Entrepreneurship - the ice cream round?

 Mike Hyde

Bournville College

 

Read on-line or download a copy here.

 
   

1977……Jubilee Year, the country is bedecked in red white and blue and street parties are planned in cities and towns the length and breadth of Britain. Now, what can we have as a soundtrack for this scene? For me it has to be the Sex Pistols with 'Anarchy in the UK' but those who were around then may have their own favourites. 

Why is this year significant? Because this was to be the start of my first enterprise.

A friend of a friend had told me how you could get an ice-cream round for the summer from one of the local Italian firms. All you had to do was buy your stock from them, put fuel in the van you hired from them and you were on your way to your first million.

It might rain’, ‘the van will break down and your ice cream will melt’, ‘what about the competition’ were amongst the responses from my peers. But the killer blow was a parental one; ‘No, you can’t have £50 to get started’. So that was it, I opted for the ‘safe route’ of selling ice creams under contract at air displays and county shows, working for yourself was not the done thing for a Grammar School lad now at University.

Let’s now dramatically move from Doncaster in 1977 to the Lebanon, where a guy I recently met was starting his own business as an offshoot from his fathers business. And let’s move forward in time to when he was running another business in Africa, and now to the present day when he now lives in Birmingham where he surveys the many obstacles to starting a business again from scratch while I work in the public sector with nice holidays and a good pension.

Was I genetically engineered to work for other people? Or were the surroundings I was brought up in responsible for my never taking the big plunge?

Then there was Thatcher, and home ownership, share ownership and self employment became normal across large swathes of Essex. But was this beginning of ‘enterprise culture’ a way of subjugating the population, stopping them striking, and providing an illusion of wealth and freedom that would make them forever Tory?  

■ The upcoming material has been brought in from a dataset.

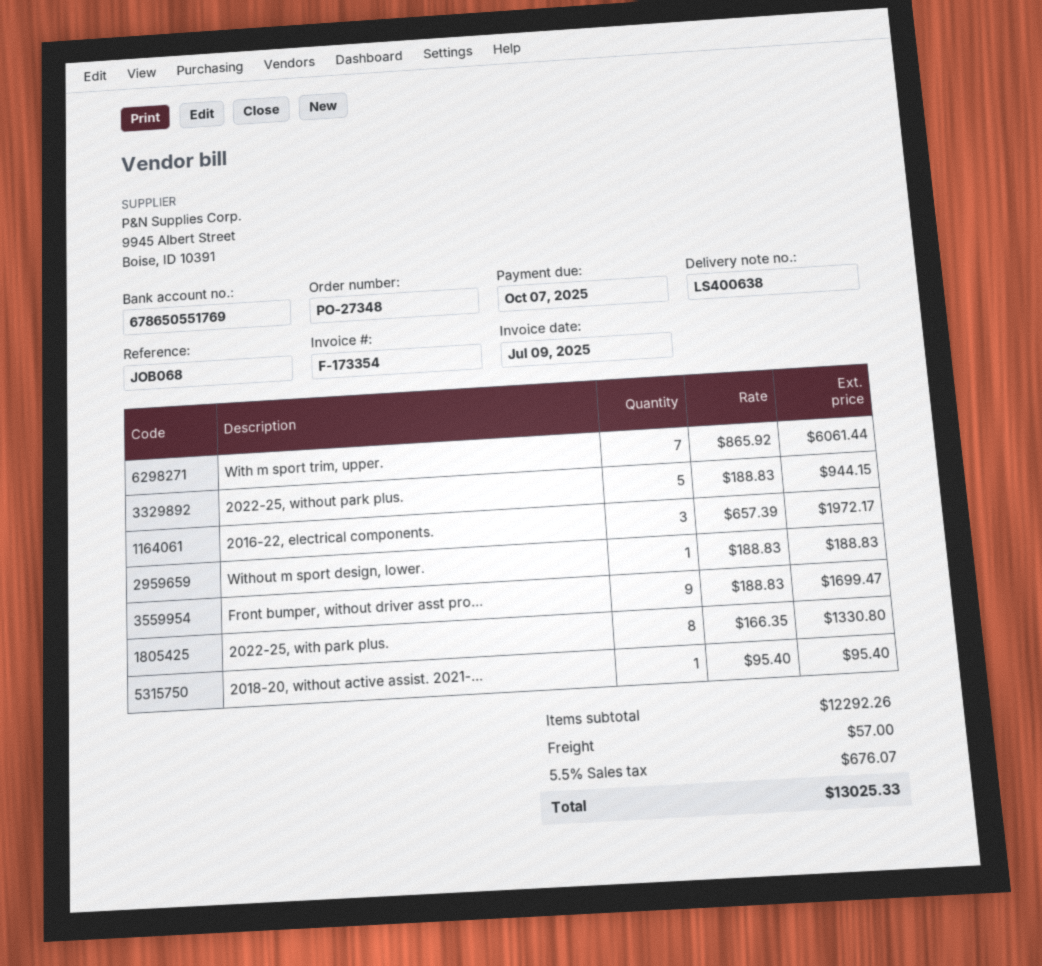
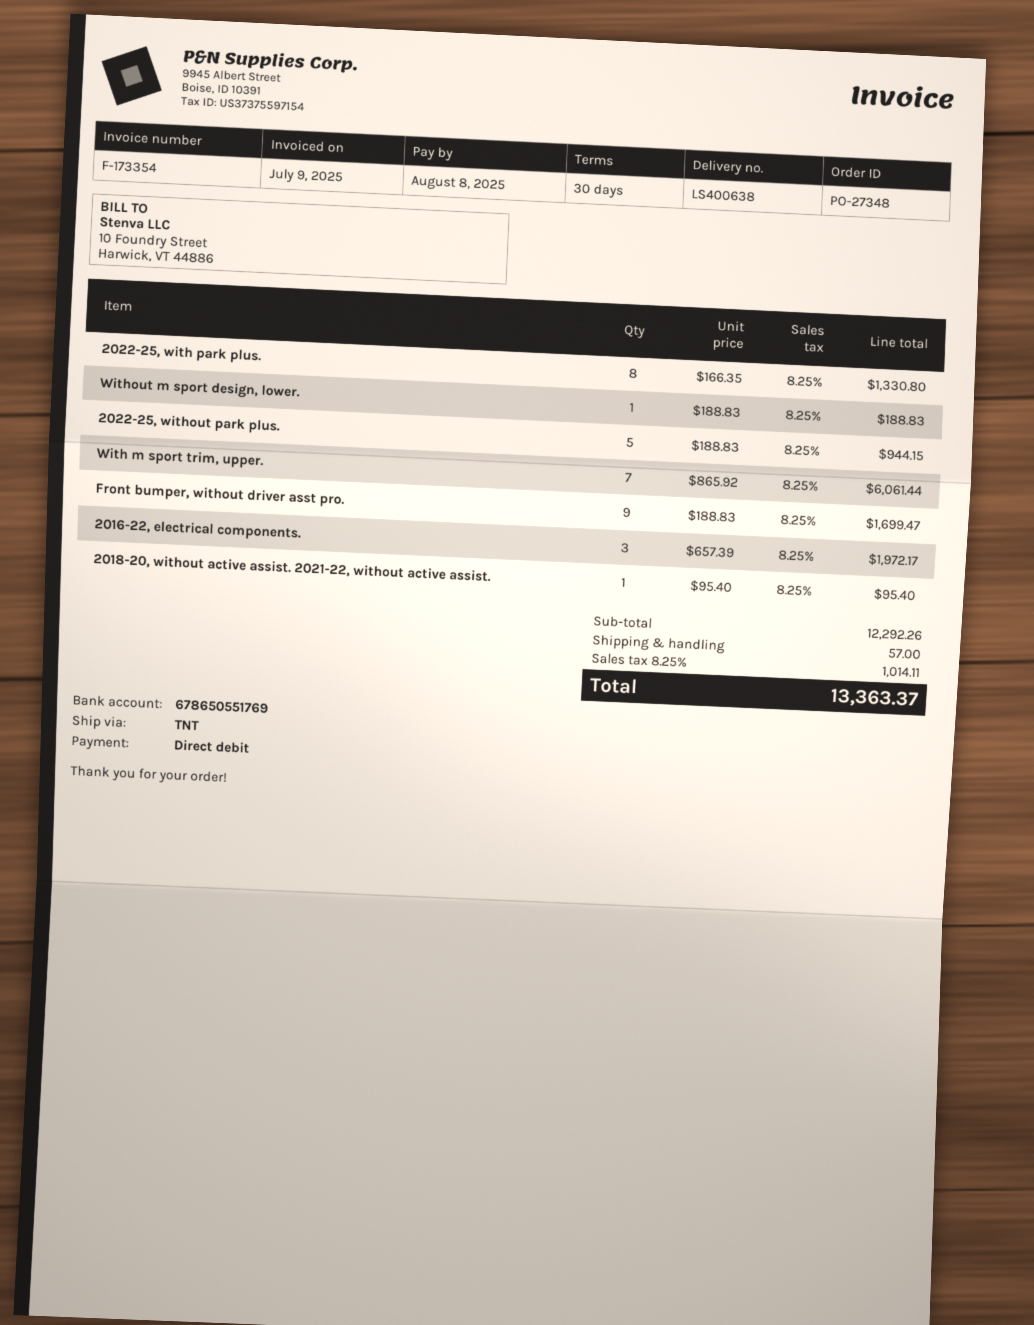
due date: 2025-10-07 -> 2025-08-08
tax: 5.5% = 676.07 -> 8.25% = 1014.11
total: 13025.33 -> 13363.37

And is there still something a little Un-British about running a business?

I now feel compelled to mention Richard Branson - one of the few home grown entrepreneurial heroes. Will he follow Freddie Laker and his failed Skytrain business into oblivion? The build-em-up, knock-em-down mentality would surely claim its highest profile victim if that happened.

And what about other high profile entrepreneurs? There’s that Russian upstart who owns Chelsea football club. And there’s that nice Indian gentleman who owns the worlds biggest steel company, and I almost forgot Mohammed Al-Fayed who despite being the perfect Englishman and owner of Harrods displays distinct Egyptian tendencies.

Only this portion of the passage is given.